In der Provinz Extrême-Nord Kameruns sind derzeit rund 570.000 Menschen auf der Flucht. Die Aufnahmegebiete sind überlastet, was zu Spannungen mit der lokalen Bevölkerung führt. Auch viele Flüchtlinge aus Nigeria leben dort unter prekären Bedingungen.
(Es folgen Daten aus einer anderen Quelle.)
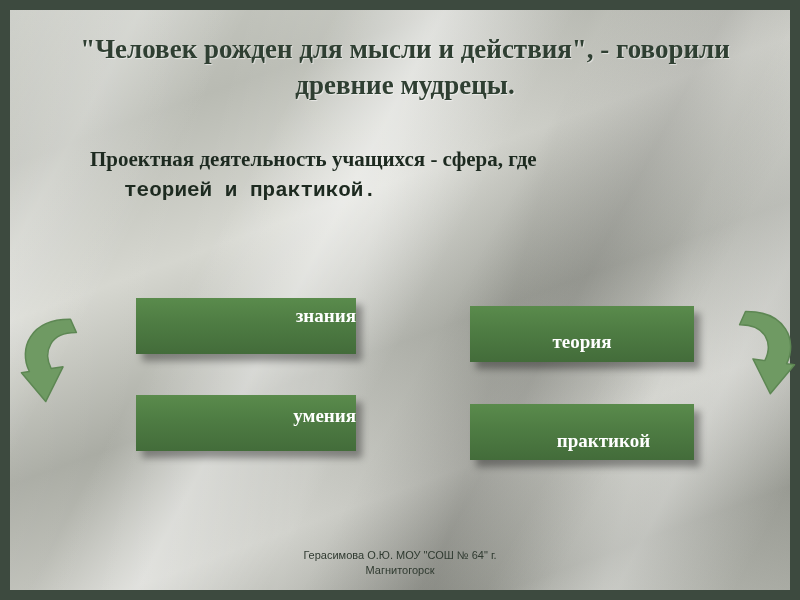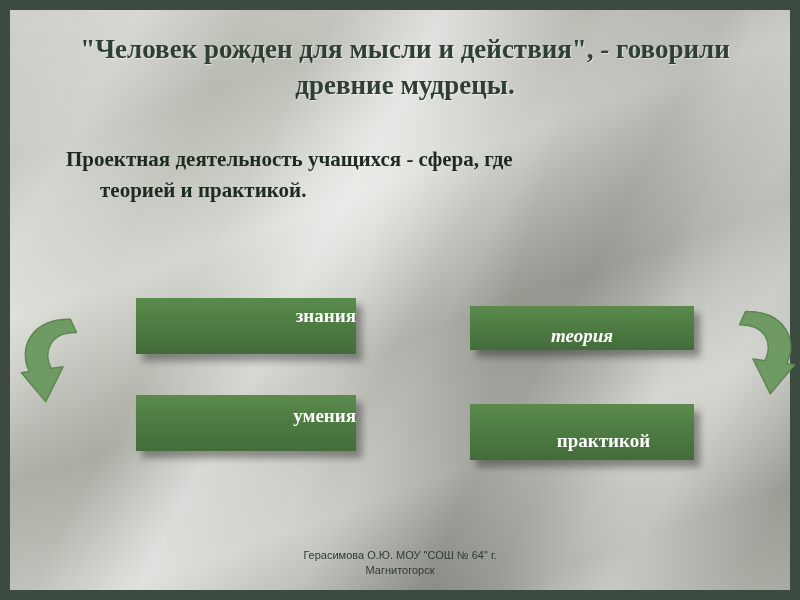--- a/index.html
+++ b/index.html
@@ -60,6 +60,7 @@
   }
   .body-text .ln {
     display: block;
+    margin-left: 24px;
   }
   .body-text .ln.l1 { padding-left: 8px; }
   .body-text .ln.l2 { padding-left: 42px; }

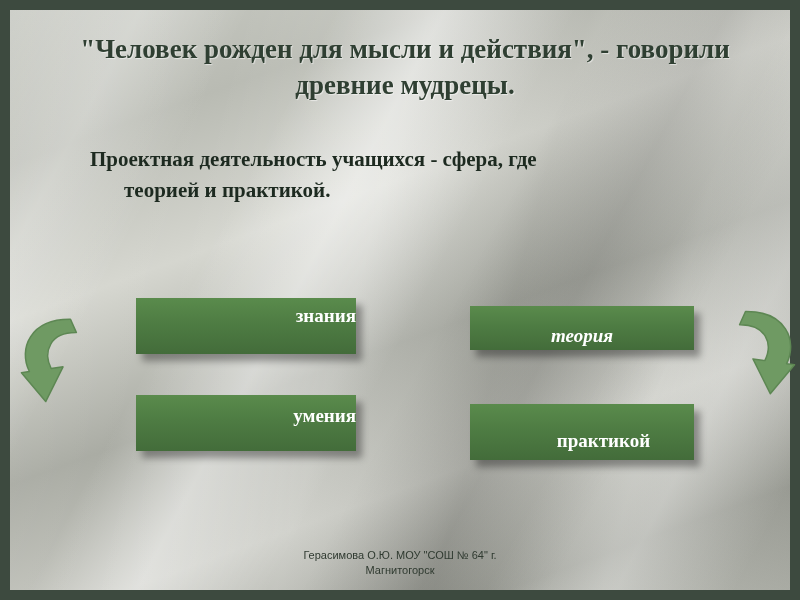--- a/index.html
+++ b/index.html
@@ -64,7 +64,7 @@
   }
   .body-text .ln.l1 { padding-left: 8px; }
   .body-text .ln.l2 { padding-left: 42px; }
-  .body-text .ln.l3 { padding-left: 42px; }
+  .body-text .ln.l3 { padding-left: 42px; font-family: Liberation Mono, monospace; }
 
   .box {
     position: absolute;

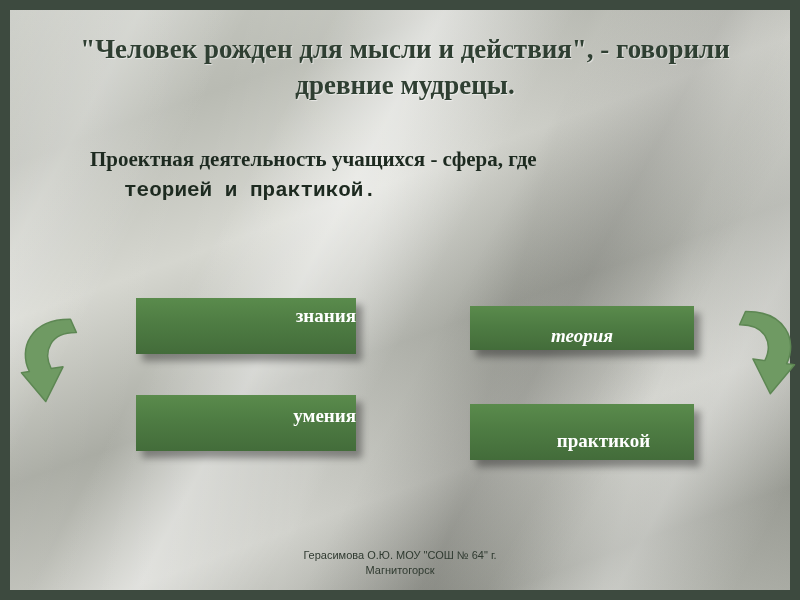--- a/index.html
+++ b/index.html
@@ -87,7 +87,7 @@
   .box.b-znaniya span { text-align: right; padding-bottom: 20px; }
   .box.b-umeniya  { left: 126px; top: 385px; width: 220px; height: 56px; }
   .box.b-umeniya span { text-align: right; padding-bottom: 14px; }
-  .box.b-teoriya  { left: 460px; top: 296px; width: 224px; height: 44px; font-style: italic; }
+  .box.b-teoriya  { left: 460px; top: 296px; width: 224px; height: 56px; }
   .box.b-teoriya span { text-align: center; padding-top: 16px; }
   .box.b-praktika { left: 460px; top: 394px; width: 224px; height: 56px; }
   .box.b-praktika span { text-align: center; padding-top: 18px; padding-left: 43px; }

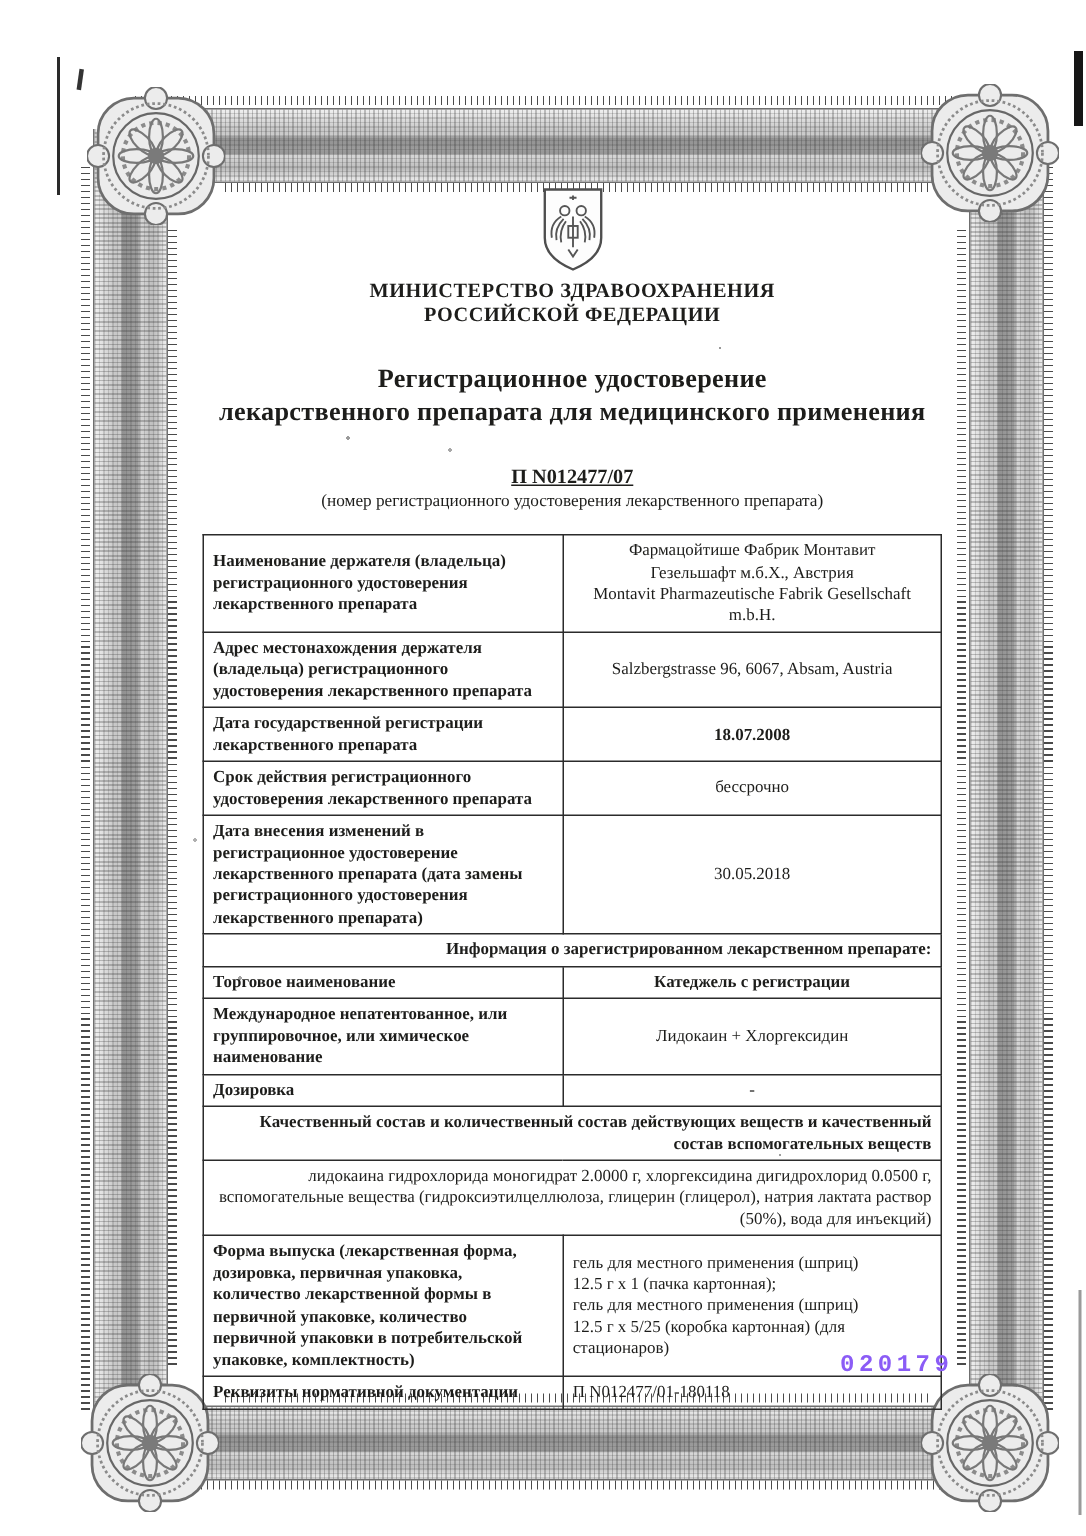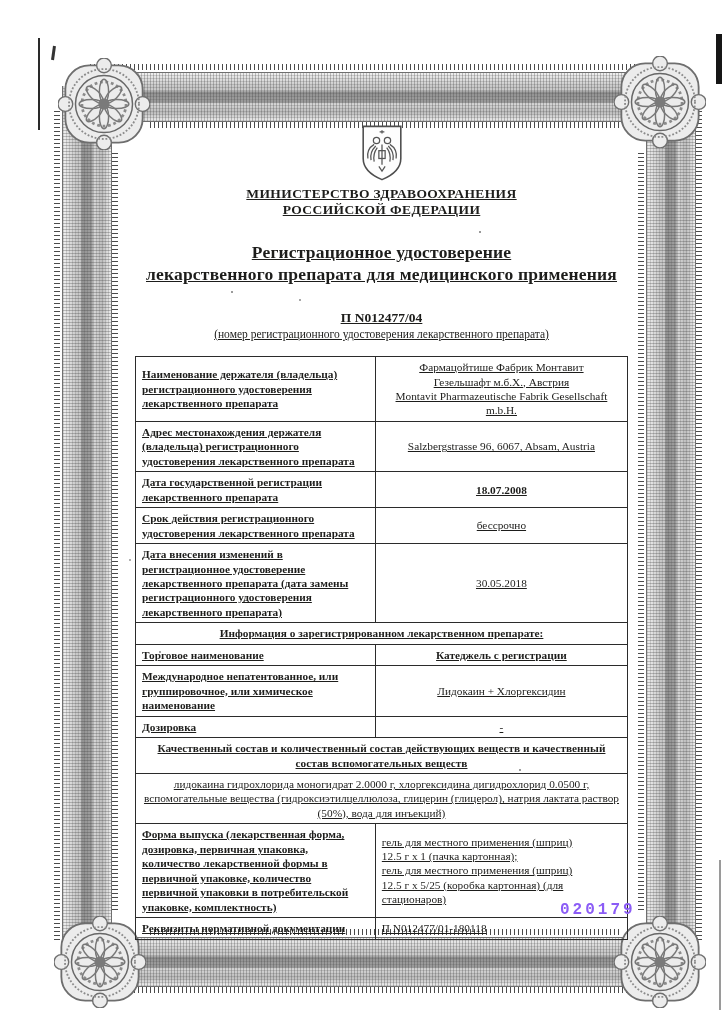--- a/index.html
+++ b/index.html
@@ -62,7 +62,7 @@
   #rosette-bl{left:54px;top:916px;}
   #rosette-br{left:614px;top:916px;}
   
-  #content{position:absolute;left:135px;top:124px;width:493px;text-align:center;text-decoration:underline;}
+  #content{position:absolute;left:135px;top:124px;width:493px;text-align:center;}
   #emblem{display:block;margin:0 auto 4px auto;}
   .ministry{font-size:13.5px;font-weight:600;letter-spacing:.4px;line-height:1.2;}
   .doc-title{font-size:17.5px;font-weight:bold;line-height:1.25;margin-top:24px;letter-spacing:.2px;}

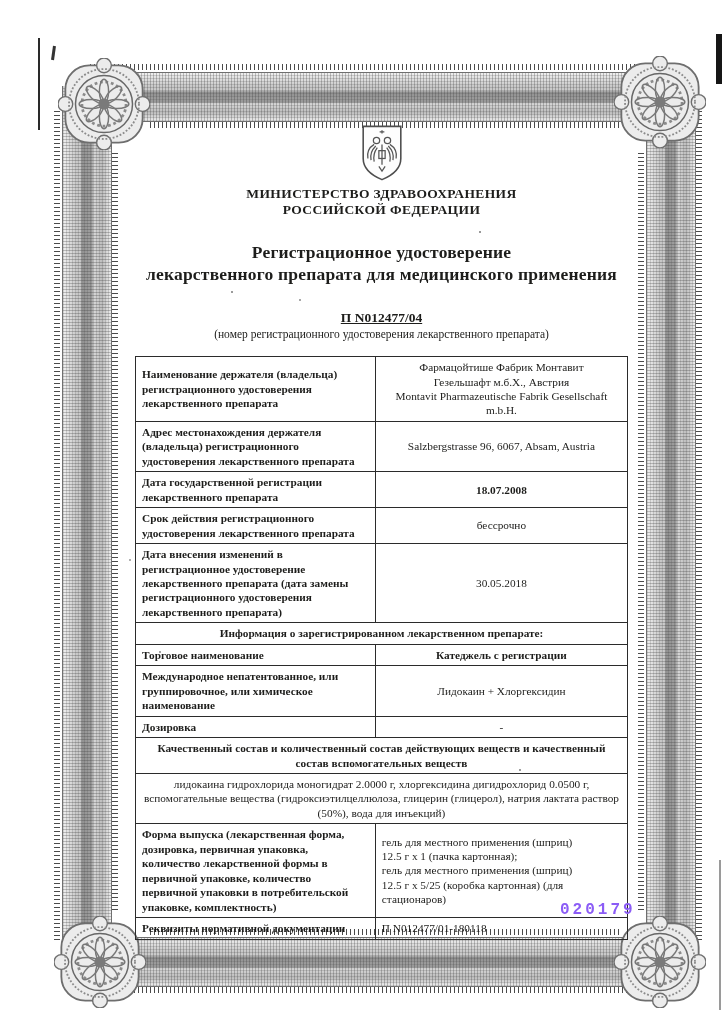--- a/index.html
+++ b/index.html
@@ -172,7 +172,7 @@
     <span>лекарственного препарата для медицинского применения</span>
   </div>
 
-  <div class="reg-number">П N012477/04</div>
+  <div class="reg-number">П N012477/07</div>
   <div class="reg-caption">(номер регистрационного удостоверения лекарственного препарата)</div>
 
   <table id="cert-table">

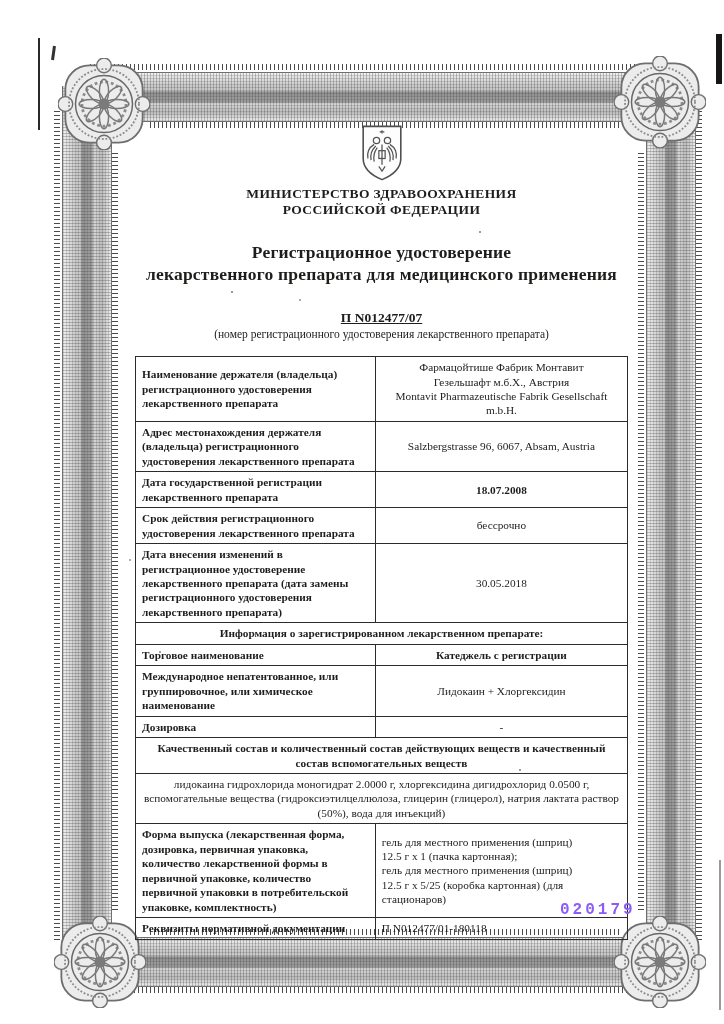--- a/index.html
+++ b/index.html
@@ -82,7 +82,7 @@
   .align-center{text-align:center;}
   .align-left{text-align:left;}
   .w-bold{font-weight:bold;}
-  td.section{text-align:center;}
+  td.section{text-align:right;}
   
   #serial{
     position:absolute;left:560px;top:901px;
Die Region zählt zu den ärmsten des Landes. 74 % der Bevölkerung leben unter der Armutsgrenze. Klimawandel, Entwaldung und unregelmäßige Regenzeiten haben die Lebensgrundlagen zusätzlich geschwächt. Zwischen Mai und September verschärft sich die Ernährungskrise jährlich („Période de soudure“). Für 2025 wird eine besonders kritische Lage erwartet: Laut Prognosen werden etwa 30 % der Bevölkerung von akutem Ernährungsmangel/Hunger betroffen sein.
Zielgruppe und geplante Maßnahmen:
Ziel ist die Bekämpfung von Unterernährung durch die Versorgung von 14.000 Menschen (2.000 Familien) mit Grundnahrungsmitteln. Zusätzlich erhalten 2.000 Kinder sowie schwangere und stillende Frauen nährstoffreiche Zusatznahrung.
Die Redel Stiftung fördert das Projekt mit 50.000 Euro.